Financial Technology

How Digital Technology is Transforming Treasury Digital tools are simplifying life for treasurers around the world, and the emergence of competition in the transaction banking market is bringing with it the promise of new and more powerful innovations.

How Digital Technology is Transforming Treasury

by Thomas Dolenga, Head of Cash Management Product Development, UniCredit

Thomas DolengaDigitalisation has already given rise to a number of valuable tools designed to raise the speed, safety, and efficiency of treasury operations. And as new technology companies encroach on the transaction banking market, competition is triggering further innovation – promising an exciting future for corporate treasurers.

As we enter 2016, the world is abuzz with enthusiasm for the potential of digitalisation. Digital tools are simplifying life for treasurers around the world, and the emergence of competition in the transaction banking market is bringing with it the promise of new and more powerful innovations.

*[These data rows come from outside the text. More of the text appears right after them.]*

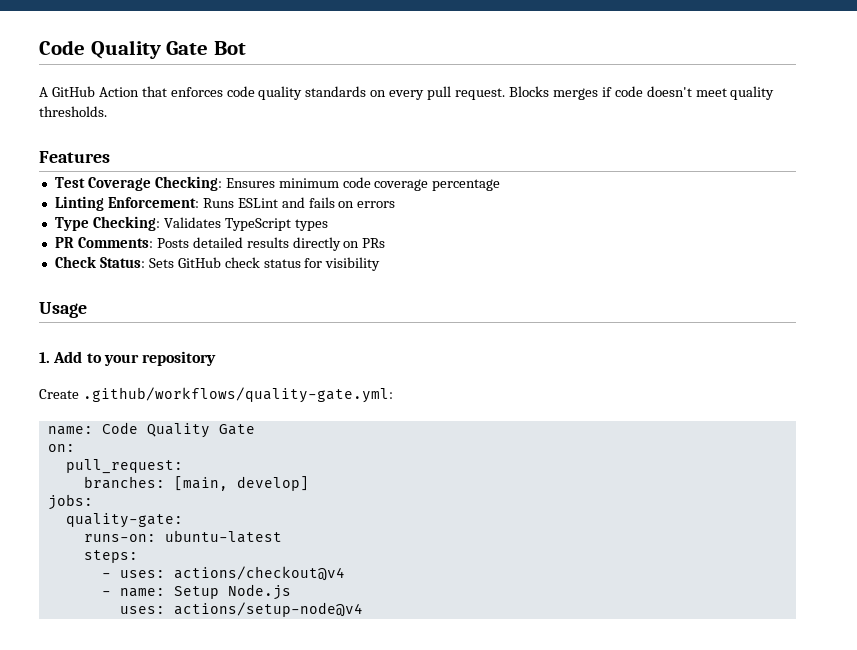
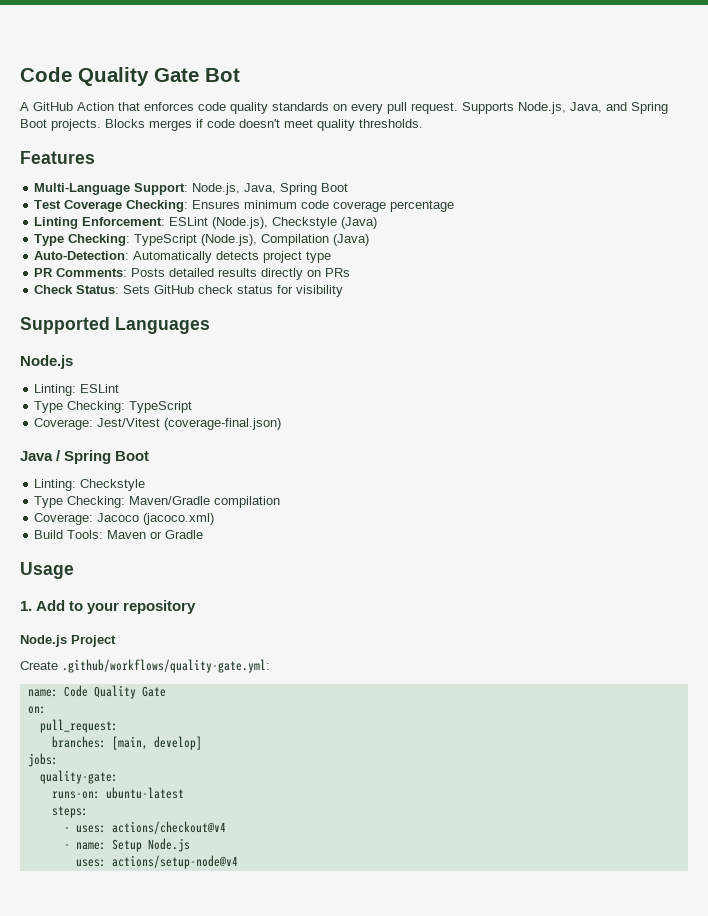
+ Supports Node.js, Java, and Spring Boot projects.
+ Multi-Language Support: Node.js, Java, Spring Boot
- Linting Enforcement: Runs ESLint and fails on errors
- Type Checking: Validates TypeScript types
+ Linting Enforcement: ESLint (Node.js), Checkstyle (Java)
+ Type Checking: TypeScript (Node.js), Compilation (Java)
+ Auto-Detection: Automatically detects project type
+ Supported Languages
+ Node.js
+ Linting: ESLint
+ Type Checking: TypeScript
+ Coverage: Jest/Vitest (coverage-final.json)
+ Java / Spring Boot
+ Linting: Checkstyle
+ Type Checking: Maven/Gradle compilation
+ Coverage: Jacoco (jacoco.xml)
+ Build Tools: Maven or Gradle
+ Node.js Project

Corporates are already feeling the influence of digital technology, with the Single Euro Payments Area (SEPA)’s ISO 20022 format now standard in Europe. Meanwhile, the Bank Payment Obligation (BPO) – a digital means of bank-mediated trade settlement – has been heralded as a transformative tool for its ability to combine rapid processing with robust risk mitigation, as well as its potential to improve trading relationships and resolve difficulties with payment terms. But the rate of digital innovation is set to shift gears. The reason? Competition.

Specialist technology companies are entering the transaction services space, offering their own platforms for corporate transactions – often faster and cheaper than previously available equivalents. Meanwhile, other innovations, such as cross-bank bidding platforms, now enable corporates to pit banks against one another in order to secure transaction services at better rates.

This development brings a welcome windfall for corporates – and a pressing challenge for banks. Indeed, banks are already moving to counter the threat – redoubling their innovation efforts in a bid to produce technology that maximises value and convenience for corporates.

This new zeal for innovation is already bearing fruit.

This new zeal for innovation is already bearing fruit. Virtual accounts, for instance, are a significant addition to the treasurer’s armoury. Underpinned by the principle of centralisation, virtual accounts enable firms to divide a single bank account into almost any number of ‘virtual’ accounts. These subsidiary accounts have their own funds, account numbers and administrators – just like regular accounts – but the funds they contain are notional allocations from the parent account.

The implications of such a system are impressive. For a start, virtual accounts can help reduce account fees and maximise interest return by enabling firms to scale down the number of full accounts they operate to as few as one per currency.

There are also strategic advantages to this approach. A single account for all operations affords treasurers a comprehensive and digestible bird’s-eye view of their companies’ finances – making it far easier to pinpoint areas of over-exposure. This structure also promises to put an end to the laborious process of cash pooling, as funds are already pooled in the parent account.

Furthermore, since virtual accounts are not ‘real’ accounts, they are far easier to open, close and organise. Indeed, many banks offer online account management platforms, which enable companies to shape their account structures to suit their needs. This makes companies running virtual accounts highly scalable, as accounts for new departments and subsidiaries can be created at the click of a button.

Yet for all the benefits of virtual accounts, BPOs, and other technological breakthroughs, banks remain wary of the threat posed by newcomers in the market. More innovations are needed and more are on the way.

Perhaps one of the most fertile areas of future bank innovation is big data. Many banks are looking to draw upon the large quantities of data already available to them to provide big-data services to their clients. These services could easily be integrated into existing arrangements. For example, clients can receive big-data analysis based on their regular transaction data – highlighting areas of risk concentration and other insights.

An interesting advantage of these services is that they can retrospectively increase the value of existing digital tools, including BPOs and virtual accounts – taking the detailed data they generate and converting them into valuable insights for strategic decision-making.

Armed with the technology, there is no reason why banks shouldn’t take things further. For example, they could analyse corporates’ internal and external processes, identifying where and how things can be improved. The potential of this approach to refine treasury operations is stunning – and so far we have barely scratched the surface.

It is clear that digital technology still has much to offer treasury departments. Looking forward, corporates can expect banks and their competitors to keep innovating – paving the way for greater efficiency, greater flexibility, and greater profitability.